3. Der abzutretende Geländestreifen darf gemessen von den rückwärti­gen Grundstücksgrenzen der Hausparzellen Von-Bodelschwingh-Straße 1-27 höchstens 9,50 m betragen; die Abtretung erfolgt nur unter der Bedingung, daß Parkstreifen und Bürgersteig auf der Kirchen­seite hergestellt werden und in Zukunft erhalten bleiben, d.h. daß keine Umwidmung erfolgen kann.

4. Die evgl. Kirchengemeinde wird durch die Aufgabe der eigenen Einstellplätze aufgrund bestehender oder zukünftiger Verordnungen, Erlasse und Gesetze nicht dazu verpflichtet, auf dem verblei­benden Grundstück neue Einstellplätze herzustellen. Dies gilt auch für zukünftige Baumaßnahmen.

5. Mit den durch die Straße entstehenden Erschließungs-,und Unter­haltungskosten darf die evgl. Kirchengemeinde nicht belastet werden. Dies gilt für alle vorhandenen und auch für zukünftige auf dem Grundstück entstehende Bauten.

6. Der evgl. Kirchengemeinde verbleibt das Recht, an jeder Stelle zusätzliche Einfahrten zum Grundstück herzustellen.

7. Die Stadt Montabaur verpflichtet sich, die durch die Straßenbau­maßnahmen entstehenden Böschungen auf dem Grundstück der evgl. Kirchengemeinde auf ihre Kosten mit einem Gefälle von höchstens 1:2 herzustellen.
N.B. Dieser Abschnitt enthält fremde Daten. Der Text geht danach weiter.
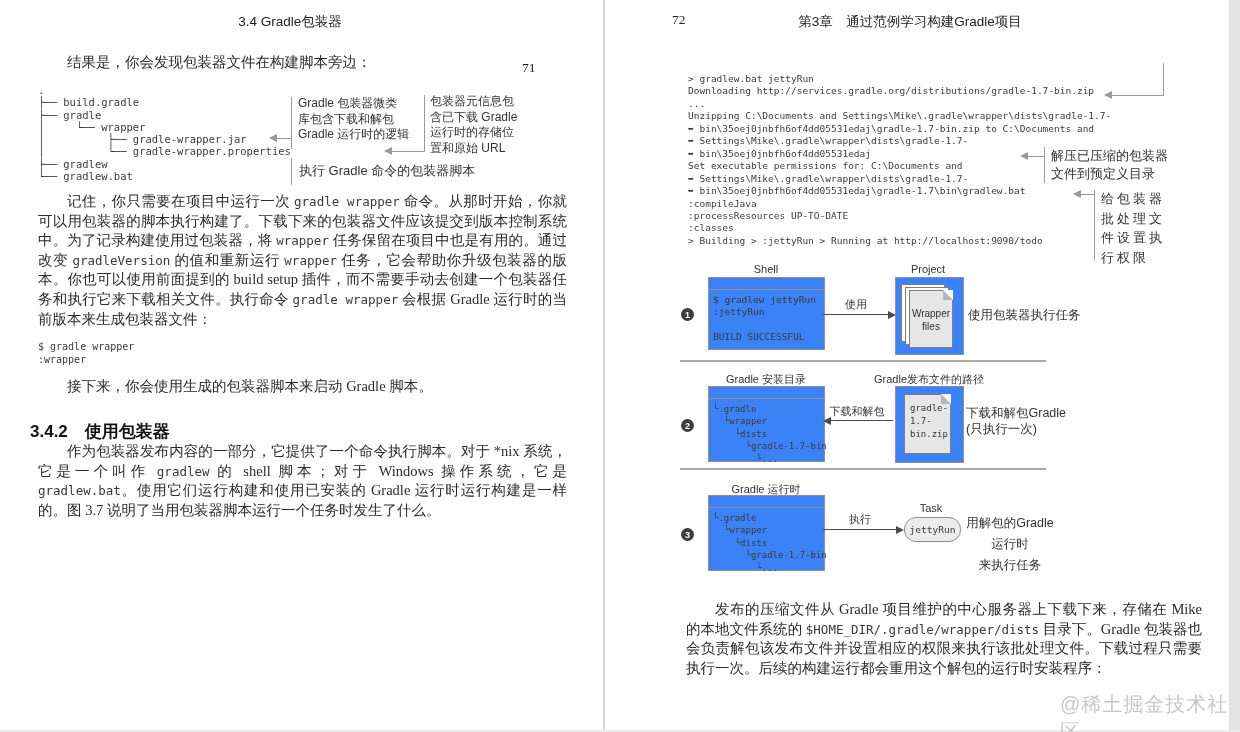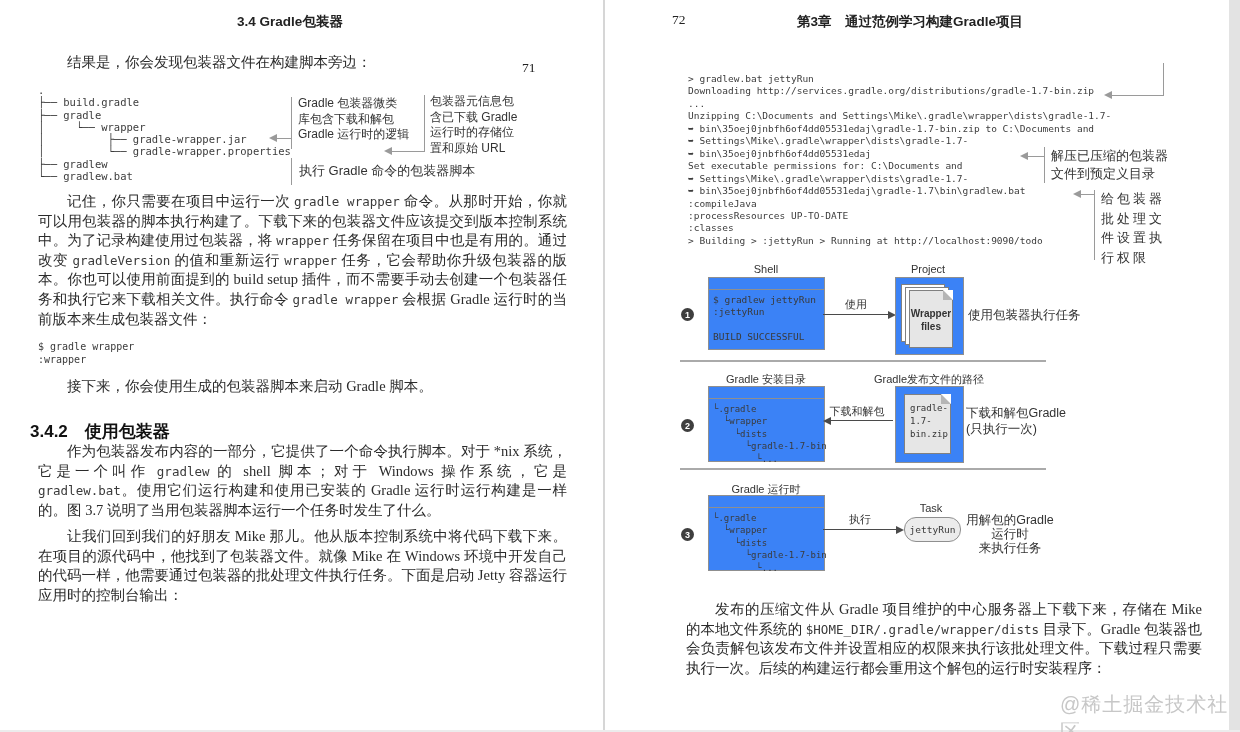"3.4 Gradle包装器" .sans { font-weight: bold -> none }
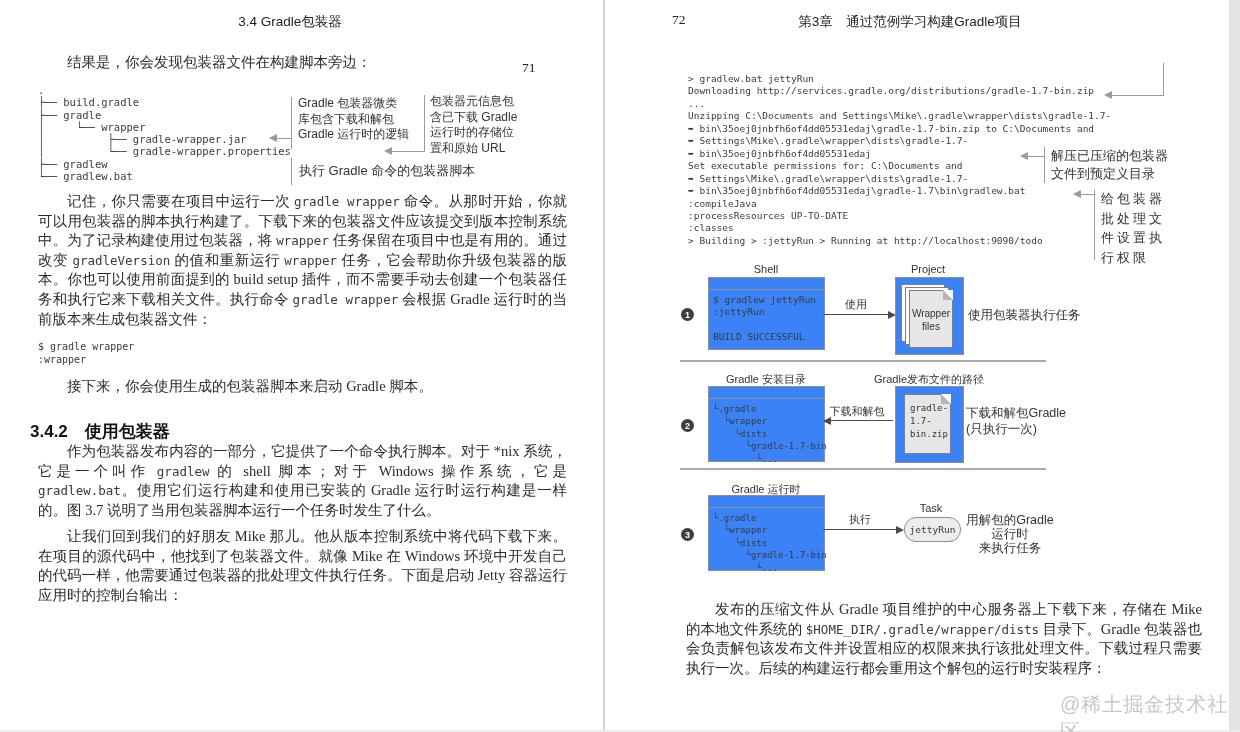"用解包的Gradle运行时" div.note { line-height: 14px -> 21px }
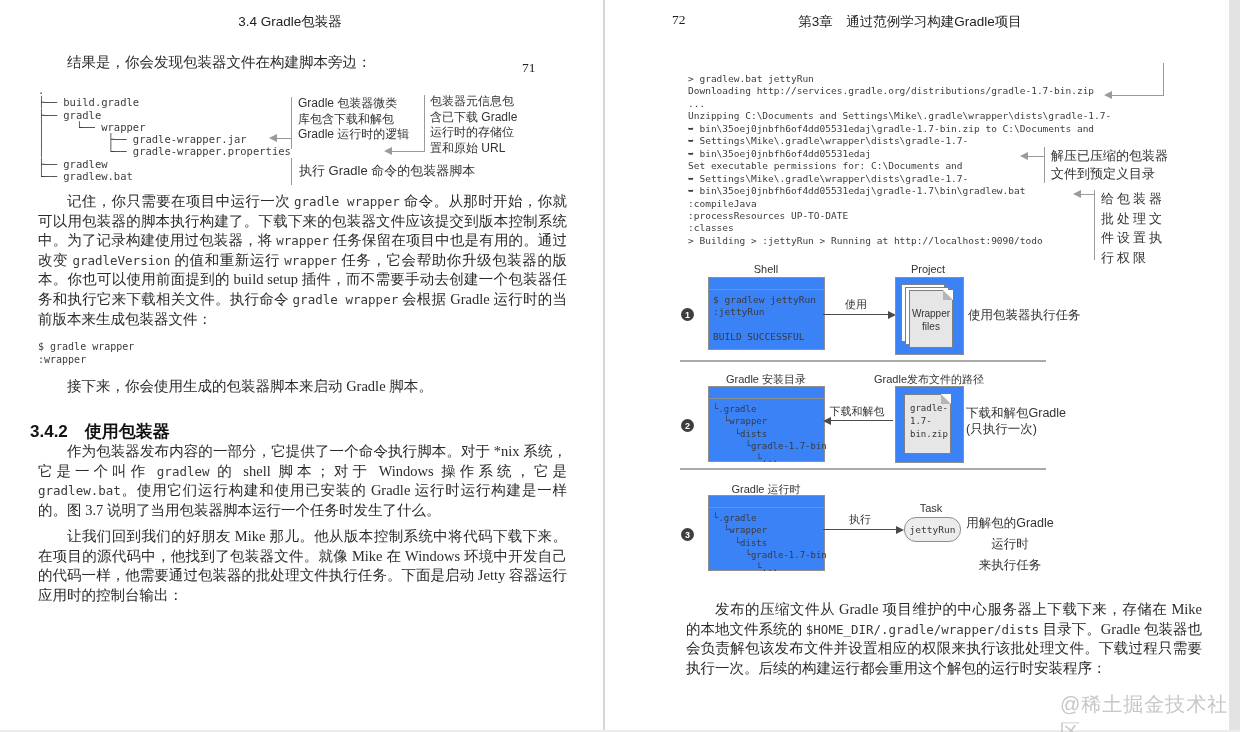"让我们回到我们的好朋友 Mike" div.abs { html: <div>让我们回到我们的好朋友 Mike 那儿。他从版本控制系统中将代码下载下来。在项目的源代码中，他找到了包装器文件。就像 Mike 在 Windows 环境中开发自己的代码一样，他需要通过包装器的批处理文件执行任务。下面是启动 Jetty 容器运行应用时的控制台输出：</div> -> none }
Das anfallende Erdreich soll zu einem Teil

in Absprache mit der evgl. Kirchengemeinde auf deren Grundstück profilgerecht unter vorheriger Sicherung des Mutterbodens einge­baut werden. In dem übrigen Bereich sind die Geländeanschlüsse entsprechend herzustellen.

8. Der Abtretung wird nur zugestimmt, wenn ein Wendehammer ent­sprechend der bestehenden Planung hergestellt wird und

9. das Grundstück der evgl. Kirchengemeinde einschl. der Straße und des Wendchammers nicht in eine evtl. Umlegung hinein­genommen wird.

10. Die Stadt Montabaur verpflichtet sich der evgl. Kirchengemeinde gegenüber, diese von dem Anschlußbeitrag nach der Gebühren- und Beitragssatzung vom 30.6.1975 bezgl. Abwasser und von dem Bau­kostenzuschuß nach der Anlage 2 zu den allgemeinen Bedingungen für die Wasserversorgung hinsichtlich der bestehenden und z. Zt. im Bau befindlichen Gebäude und zwar Lutherkirche, Pfarrhaus und Gemeinderäume gegenüber der Verbandsgemeinde Montabaur freizustellen.